Give the records again exactly as written. Leave out the pictures.

═══

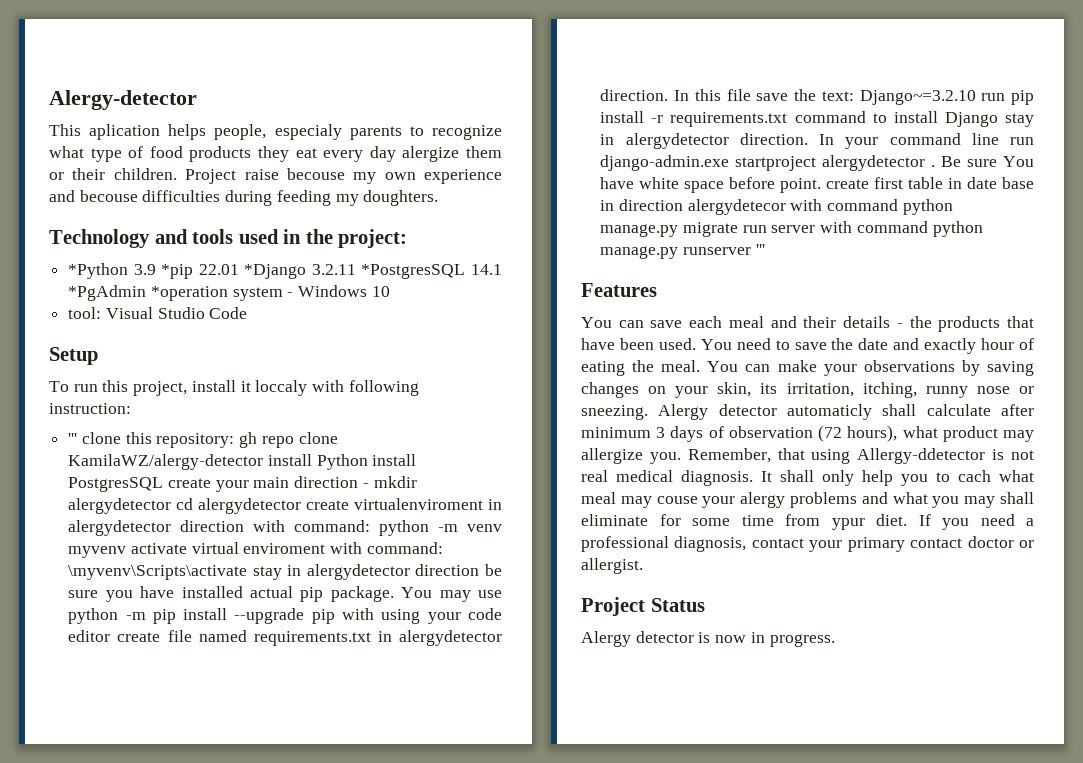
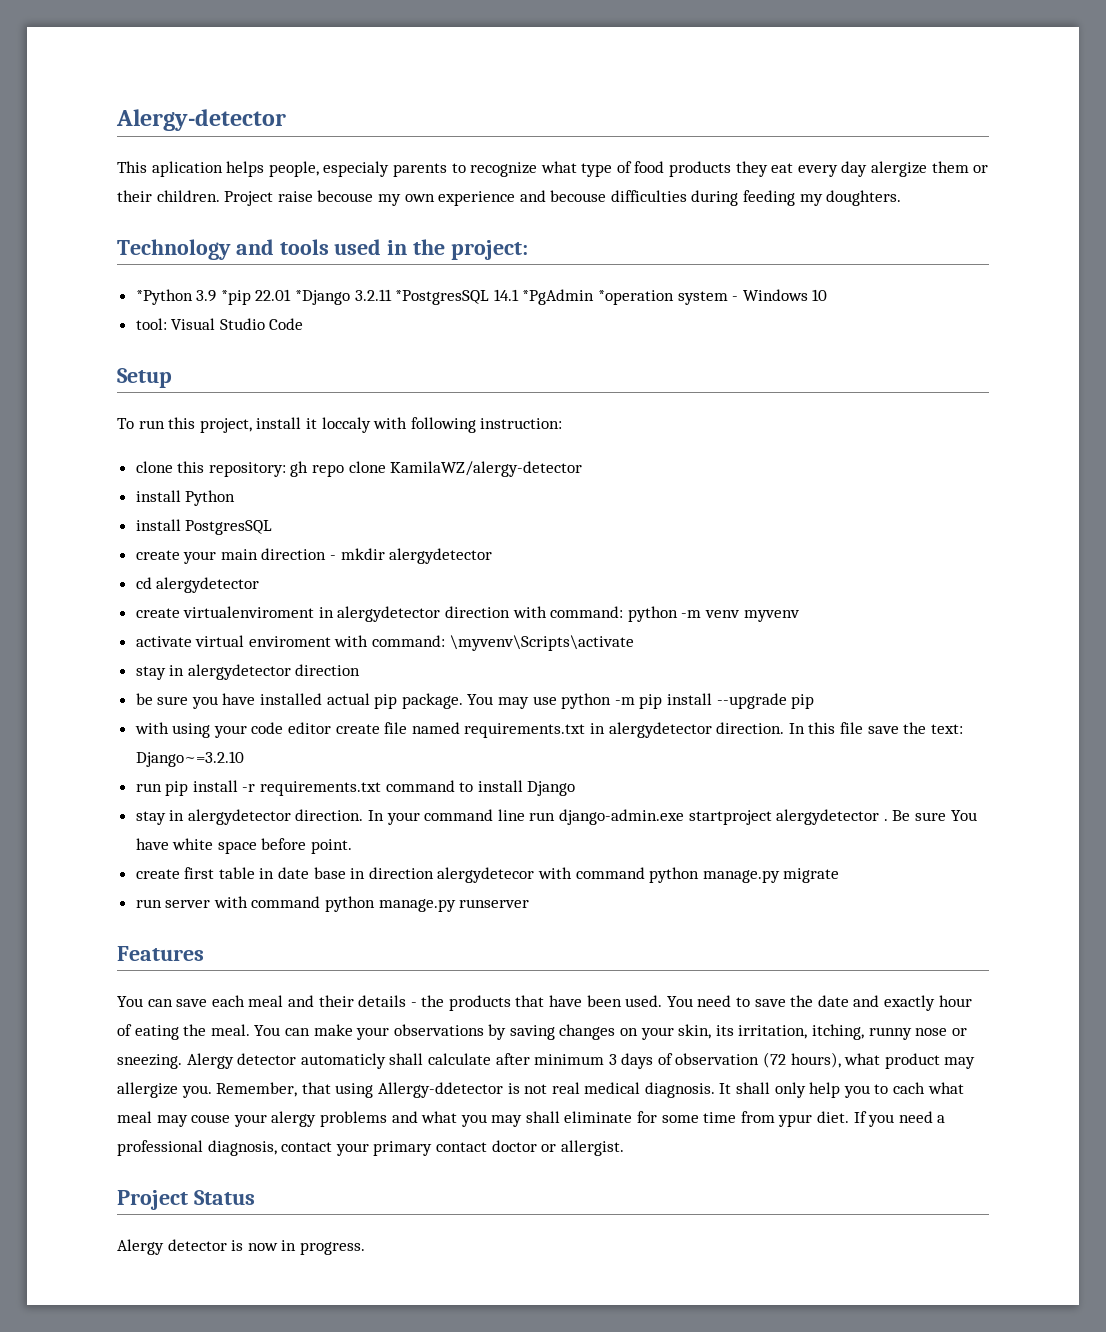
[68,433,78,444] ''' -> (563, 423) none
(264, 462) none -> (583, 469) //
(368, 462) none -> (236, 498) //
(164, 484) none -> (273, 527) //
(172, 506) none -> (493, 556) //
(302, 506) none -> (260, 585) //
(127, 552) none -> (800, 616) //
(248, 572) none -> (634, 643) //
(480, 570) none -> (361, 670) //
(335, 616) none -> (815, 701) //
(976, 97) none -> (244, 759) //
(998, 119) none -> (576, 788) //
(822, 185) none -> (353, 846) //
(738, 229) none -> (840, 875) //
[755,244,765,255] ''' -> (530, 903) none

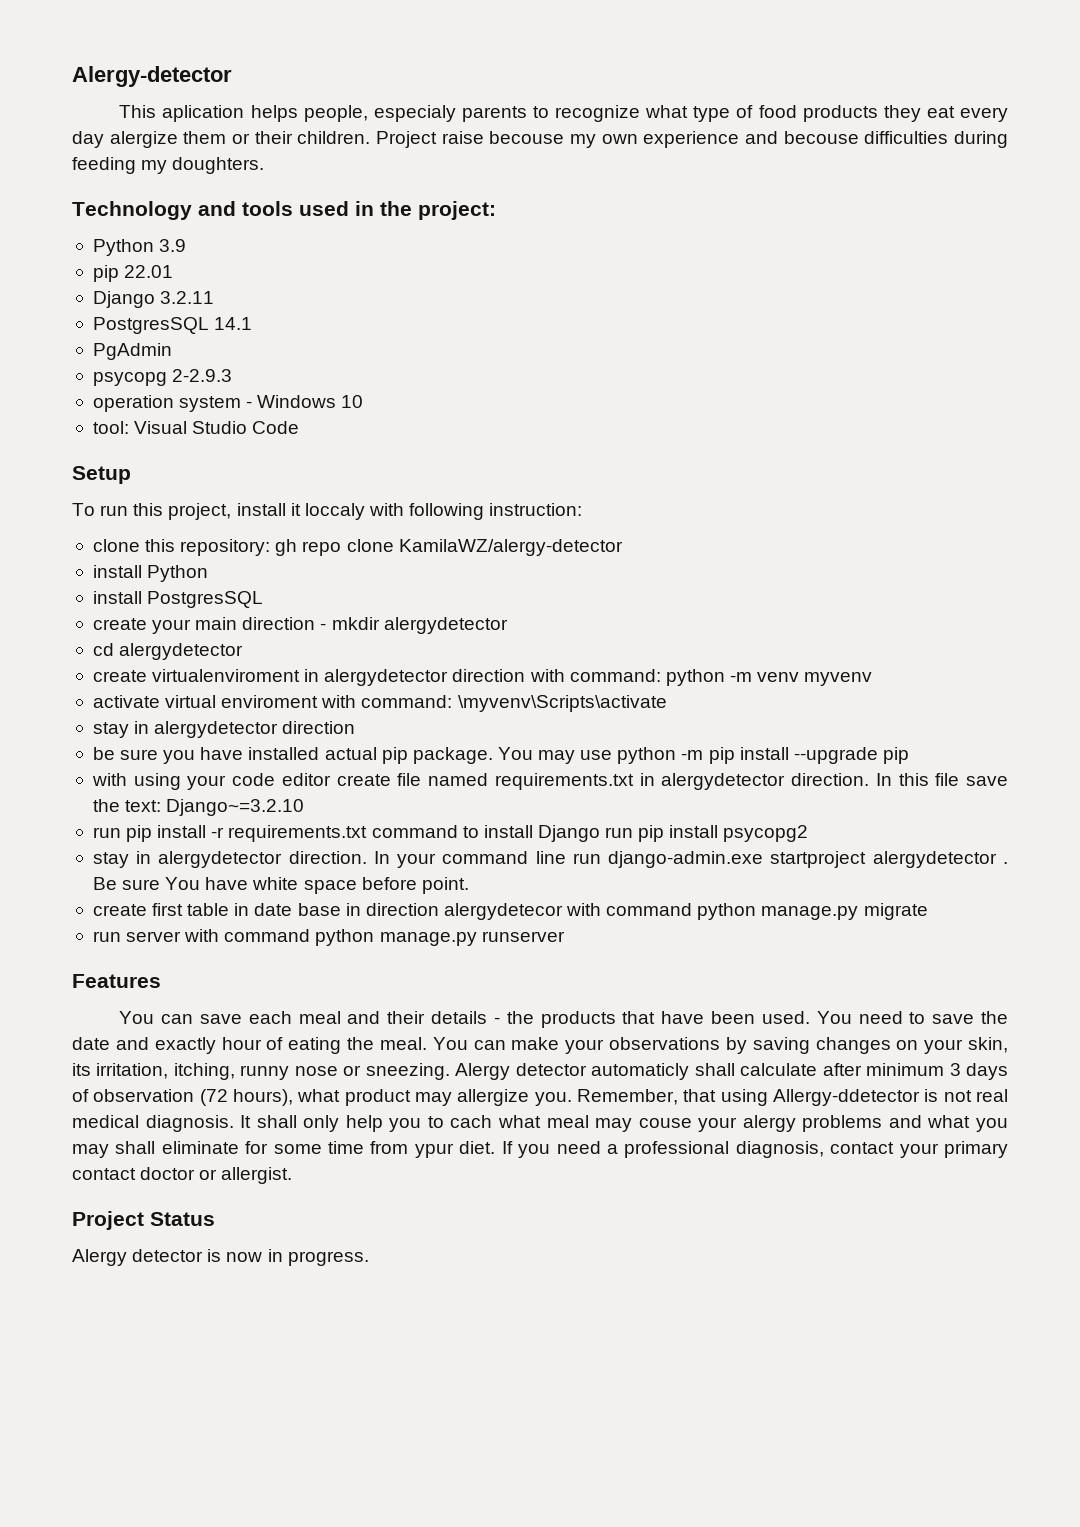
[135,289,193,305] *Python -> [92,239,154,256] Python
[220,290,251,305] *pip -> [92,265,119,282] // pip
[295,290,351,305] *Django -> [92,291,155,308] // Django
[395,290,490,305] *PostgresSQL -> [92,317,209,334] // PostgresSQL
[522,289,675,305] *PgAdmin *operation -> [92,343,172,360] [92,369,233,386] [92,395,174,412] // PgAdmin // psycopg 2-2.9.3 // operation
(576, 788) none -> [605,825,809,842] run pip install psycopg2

═══

▶ [Exercise answer]:
[68,433,78,444] ''' -> (563, 423) none
(264, 462) none -> (583, 469) //
(368, 462) none -> (236, 498) //
(164, 484) none -> (273, 527) //
(172, 506) none -> (493, 556) //
(302, 506) none -> (260, 585) //
(127, 552) none -> (800, 616) //
(248, 572) none -> (634, 643) //
(480, 570) none -> (361, 670) //
(335, 616) none -> (815, 701) //
(976, 97) none -> (244, 759) //
(998, 119) none -> (576, 788) //
(822, 185) none -> (353, 846) //
(738, 229) none -> (840, 875) //
[755,244,765,255] ''' -> (530, 903) none

[135,289,193,305] *Python -> [92,239,154,256] Python
[220,290,251,305] *pip -> [92,265,119,282] // pip
[295,290,351,305] *Django -> [92,291,155,308] // Django
[395,290,490,305] *PostgresSQL -> [92,317,209,334] // PostgresSQL
[522,289,675,305] *PgAdmin *operation -> [92,343,172,360] [92,369,233,386] [92,395,174,412] // PgAdmin // psycopg 2-2.9.3 // operation
(576, 788) none -> [605,825,809,842] run pip install psycopg2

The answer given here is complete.